The ban on "gifts": implementation that did not incorporate digital information tools

A principle prohibiting the offering of gifts

Gifts, whether direct or indirect, for the personal benefit of patients or representatives of patient associations are therefore now formally prohibited.

So no more courtesy gifts, non-professional assistance, or gift certificates given as compensation for time spent.

Every rule has its exceptions.

However, the DPPs do allow certain benefits. Information materials and medical items intended directly for the patient's care and whose value does not exceed €60 including tax are permitted.  

These may include books, publications, magazines, or subscriptions, provided they meet the above conditions.

Please note that these informational materials and medical devices, while they may bear the company name, must not bear the product brand name, unless this is necessary for their correct use.

Digital tools, the forgotten elements of the system

However, this framework raises the question of financing or co-financing the development and provision of digital information and support tools for patients, the costs of which exceed €60 including tax.

Under these circumstances, should we refrain from such projects?

The development of compliance support applications, digital companions, or patient monitoring tools very often exceeds the thresholds set for development costs. The DDPs do not specify how to reconcile these innovations with the ethical framework, nor how the cost of development and provision to patients should be approached.

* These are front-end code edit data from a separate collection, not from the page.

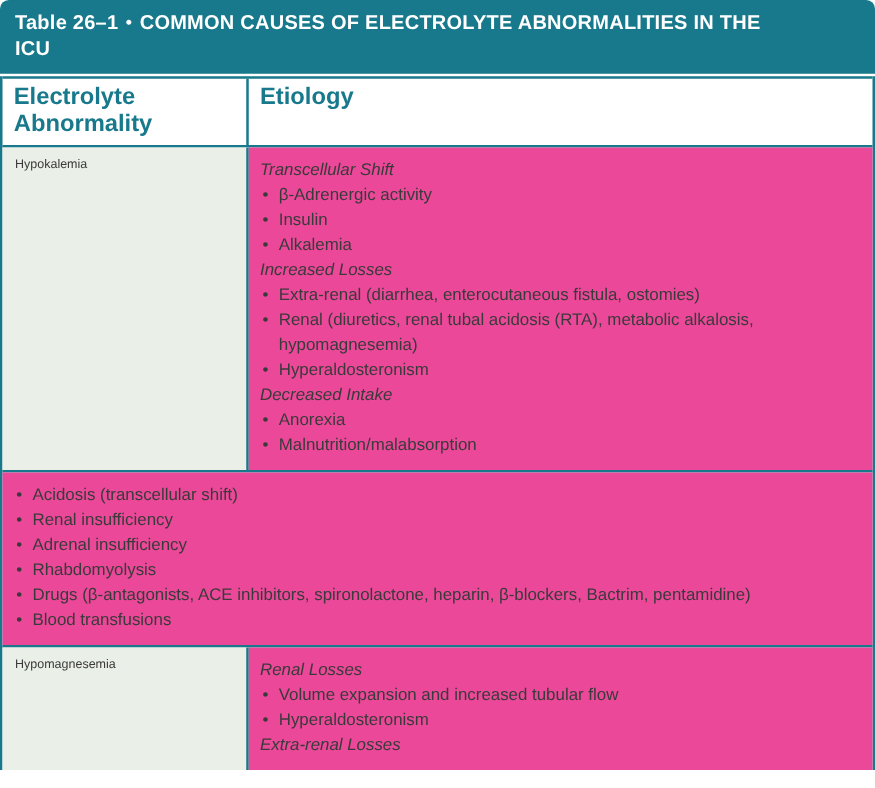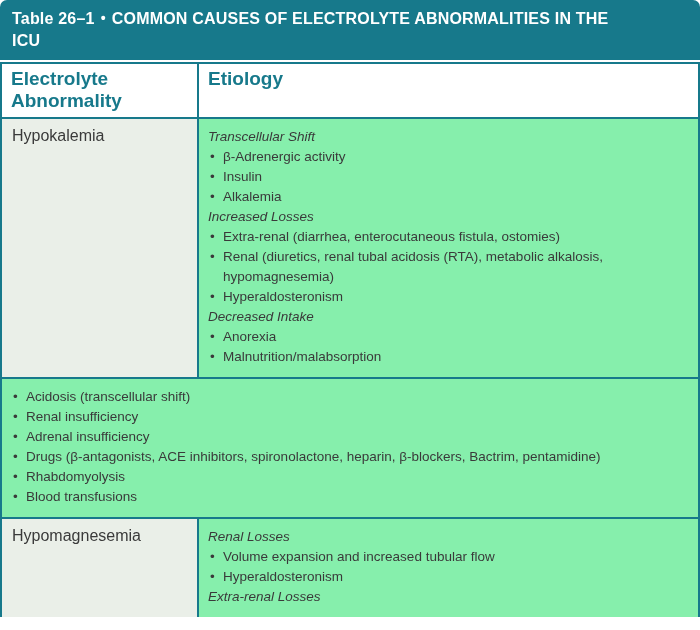--- a/index.html
+++ b/index.html
@@ -59,7 +59,7 @@
     background:var(--left-bg);
     border-right:2px solid var(--teal);
     padding:8px 10px;
-    font-size:16px;
+    font-size:10px;
     color:var(--body-text);
   }
   .cell-right{

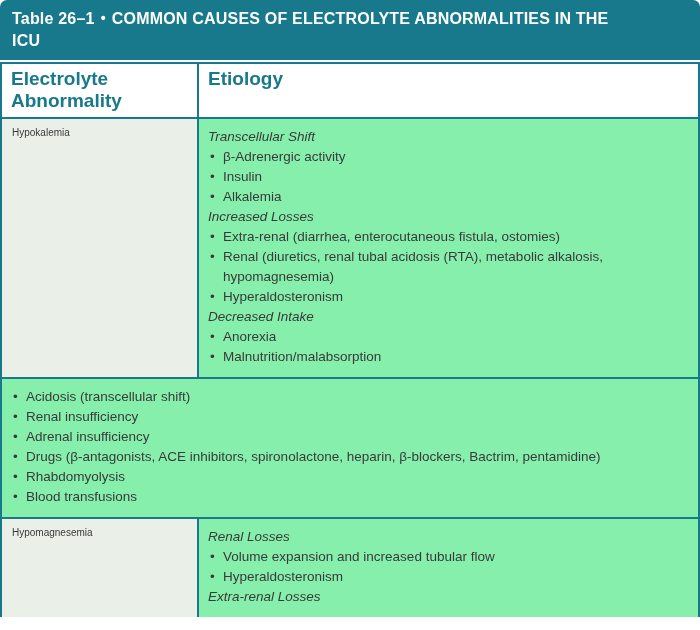--- a/index.html
+++ b/index.html
@@ -64,7 +64,7 @@
   }
   .cell-right{
     flex:1;
-    background:#86efac;
+    background:#ec4899;
     padding:8px 10px 10px 9px;
   }
   .item{

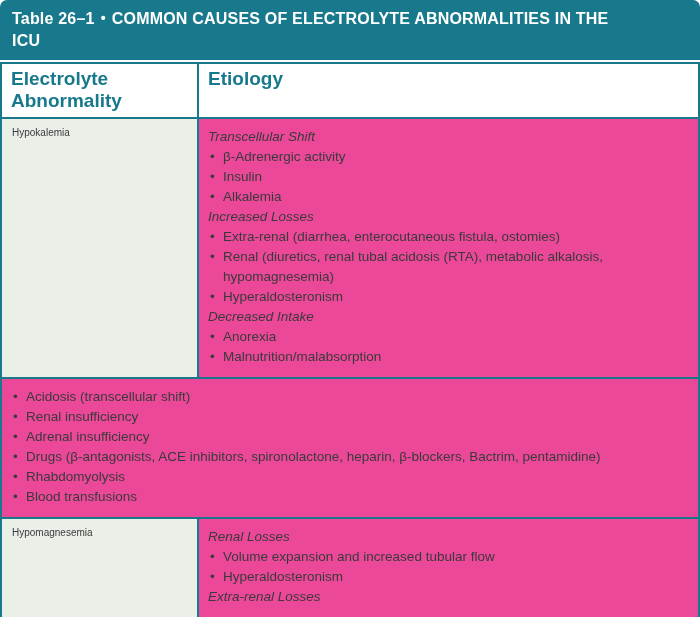--- a/index.html
+++ b/index.html
@@ -122,8 +122,8 @@
               <div class="item bullet">Acidosis (transcellular shift)</div>
               <div class="item bullet">Renal insufficiency</div>
               <div class="item bullet">Adrenal insufficiency</div>
+              <div class="item bullet">Rhabdomyolysis</div>
               <div class="item bullet">Drugs (β-antagonists, ACE inhibitors, spironolactone, heparin, β-blockers, Bactrim, pentamidine)</div>
-              <div class="item bullet">Rhabdomyolysis</div>
               <div class="item bullet">Blood transfusions</div>
             </div>
     </div>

It is regrettable that these elements, which are essential to a truly "patient-centered" approach, have not been included. It would be welcome if Leem could provide further clarification on these points.

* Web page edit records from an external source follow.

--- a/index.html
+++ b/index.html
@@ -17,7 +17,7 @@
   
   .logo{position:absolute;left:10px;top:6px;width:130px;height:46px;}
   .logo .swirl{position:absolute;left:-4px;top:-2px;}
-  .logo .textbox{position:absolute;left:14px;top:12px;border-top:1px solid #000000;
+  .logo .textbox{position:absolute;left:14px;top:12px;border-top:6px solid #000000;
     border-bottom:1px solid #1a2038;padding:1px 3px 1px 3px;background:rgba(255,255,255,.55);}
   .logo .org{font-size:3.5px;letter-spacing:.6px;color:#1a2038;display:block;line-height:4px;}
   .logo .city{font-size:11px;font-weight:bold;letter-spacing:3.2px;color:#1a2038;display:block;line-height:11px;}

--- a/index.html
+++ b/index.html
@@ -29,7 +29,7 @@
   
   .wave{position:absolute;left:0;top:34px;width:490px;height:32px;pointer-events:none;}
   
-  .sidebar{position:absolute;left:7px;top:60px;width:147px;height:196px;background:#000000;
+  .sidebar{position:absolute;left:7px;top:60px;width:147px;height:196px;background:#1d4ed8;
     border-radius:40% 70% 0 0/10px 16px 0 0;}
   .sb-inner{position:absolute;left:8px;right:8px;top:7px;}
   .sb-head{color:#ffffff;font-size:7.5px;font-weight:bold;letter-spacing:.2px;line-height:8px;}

Patient remuneration: implementation still unclear

Similarly, the DDPs reiterate thatno financial compensation may be paid for the mere presence of a patient or representative of a patient association at an event.

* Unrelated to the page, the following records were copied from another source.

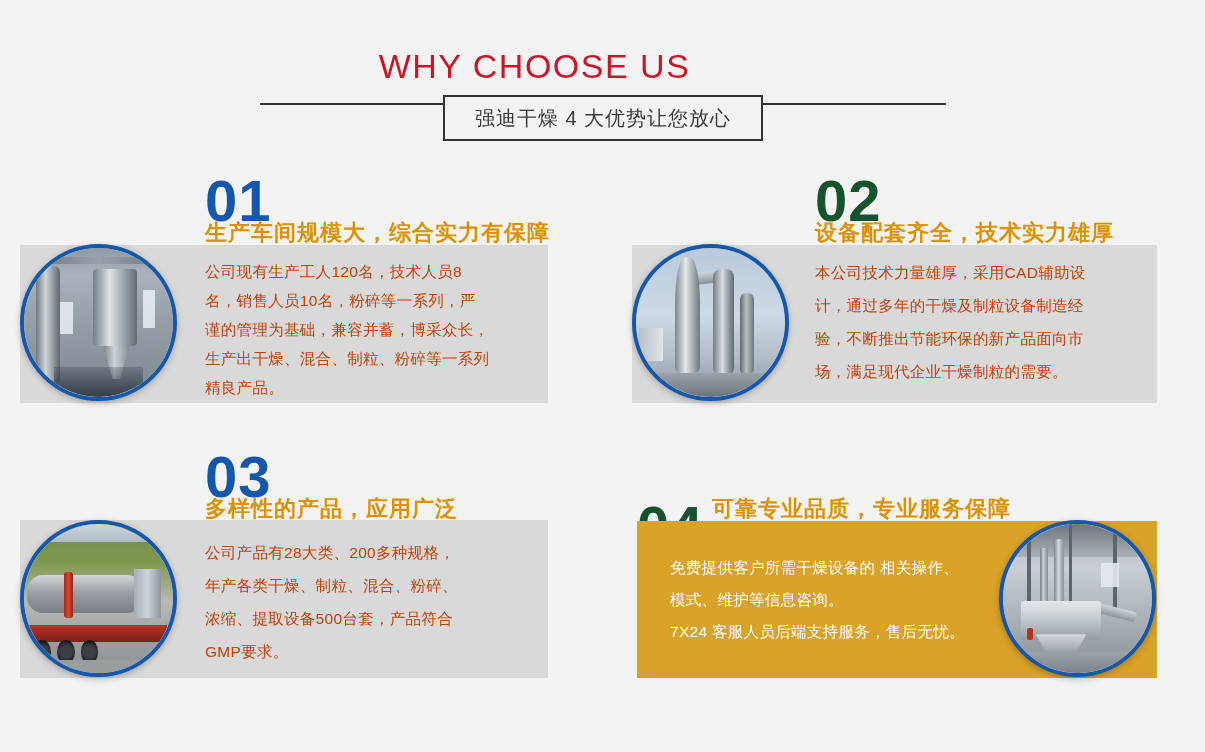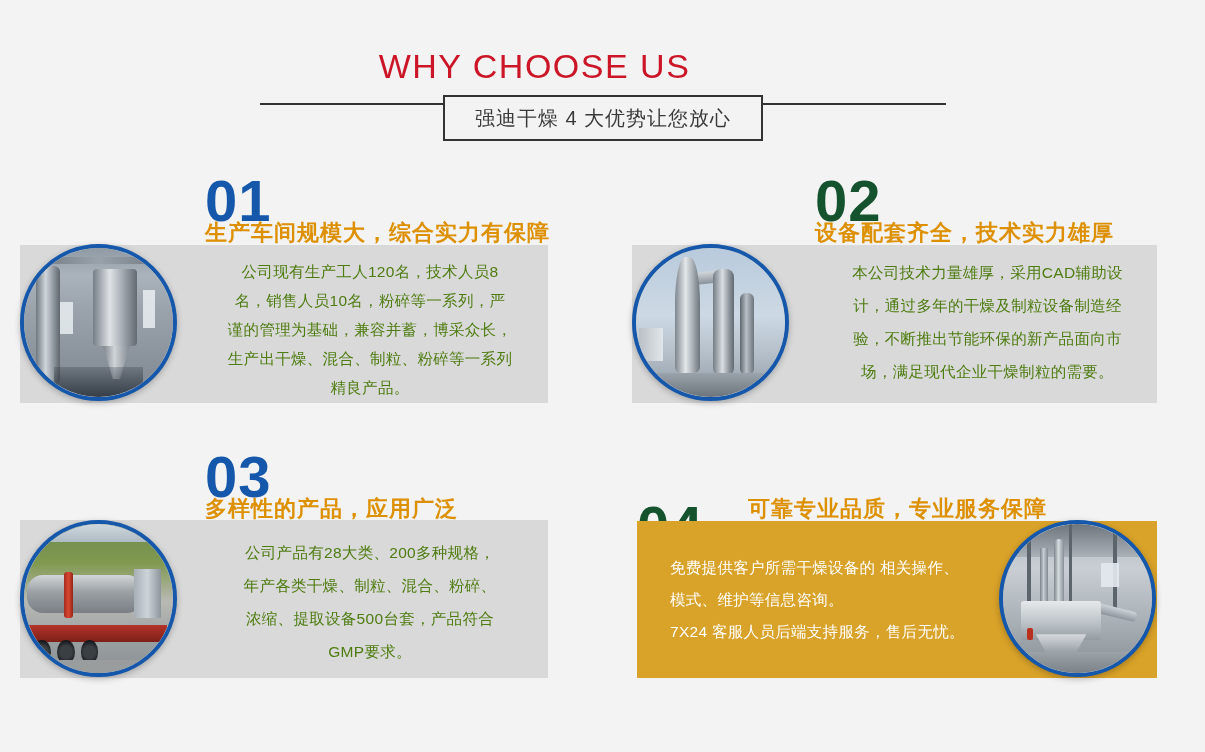--- a/index.html
+++ b/index.html
@@ -101,9 +101,8 @@
     position: absolute;
     font-size: 15.5px;
     line-height: 29px;
-    color: #4d7c0f;
+    color: #c2410c;
     letter-spacing: 0.3px;
-    text-align: center;
   }
   .card-text div { white-space: nowrap; }
 

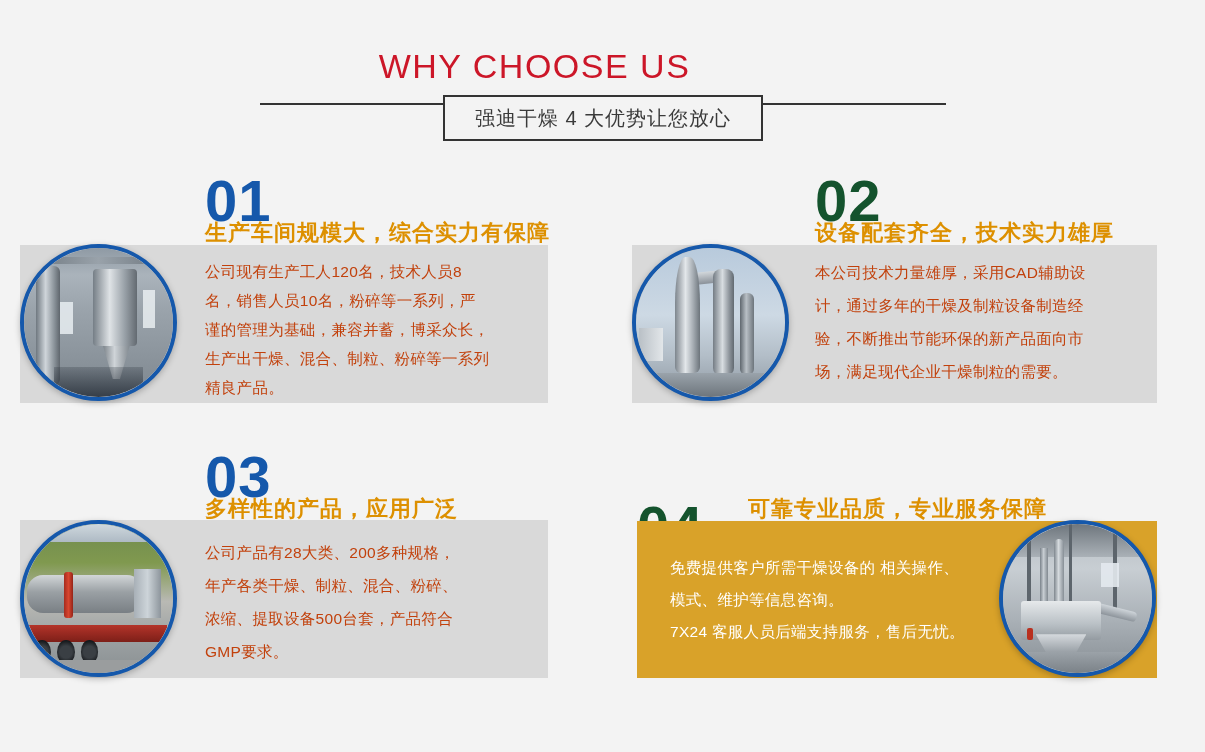--- a/index.html
+++ b/index.html
@@ -396,7 +396,7 @@
 
   <div class="num gray" style="left:637px; top:470px;margin-top:28px;">04</div>
 
-  <div class="subhead" style="left:748px; top:494px;text-align:center;">可靠专业品质，专业服务保障</div>
+  <div class="subhead" style="left:712px; top:494px;text-align:center;">可靠专业品质，专业服务保障</div>
 
   <div class="gold-card" style="left:637px; top:521px; width:520px; height:157px;"></div>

However, a service contract may be concluded between the company and the patient or representative of a patient association, under which they provide services to the company, provided that:

  • These services are intended to contribute to healthcare, research, or training, and
  • The patient should not be encouraged to recommend and/or prescribe, purchase, supply, sell, or administer medications.

In this context, remuneration must be provided for in the contract, in monetary form, and comply with the applicable regulations.

But in practical terms, how can this be done?

In practice, one question remains: how can a patient who is not an entrepreneur and is not formally structured to bill for services be remunerated or compensated?

With direct financial compensation and gift certificates now prohibited, contractual services appear to be the only recourse, at the risk of complicating patient participation in laboratory projects.

Here too, clarification would be welcome, particularly regarding:

  • secure business practices,
  • prevent the cumbersome nature of the framework from discouraging patient involvement,
  • and enable genuine recognition of their expertise.

By extending the scope of DDPs to patients and their associations, Leem is establishing a necessary ethical framework for interactions between laboratories and patients. However, without sufficient detail on highly operational issues—digital tools, valuing patient time, practical payment arrangements—this framework risks achieving the opposite of the desired effect: hindering collaboration rather than encouraging it.

It is not only pharmaceutical companies that are affected: it is an entire ecosystem—patient associations, start-ups and digital health companies, specialized service providers—whose projects are likely to be challenged, slowed down, or even blocked when it comes to compliance. Faced with legal and ethical uncertainty, laboratories will automatically tend to reduce their funding and support for these forward-looking projects, which are nevertheless at the heart of a truly "patient-centered" approach.

The coming months will therefore be decisive: they must enable Leem, pharmaceutical companies, and patient representatives to clarify these gray areas in order to secure practices without undermining innovation, and to build genuine partnerships that are compliant, sustainable, and truly useful to patients.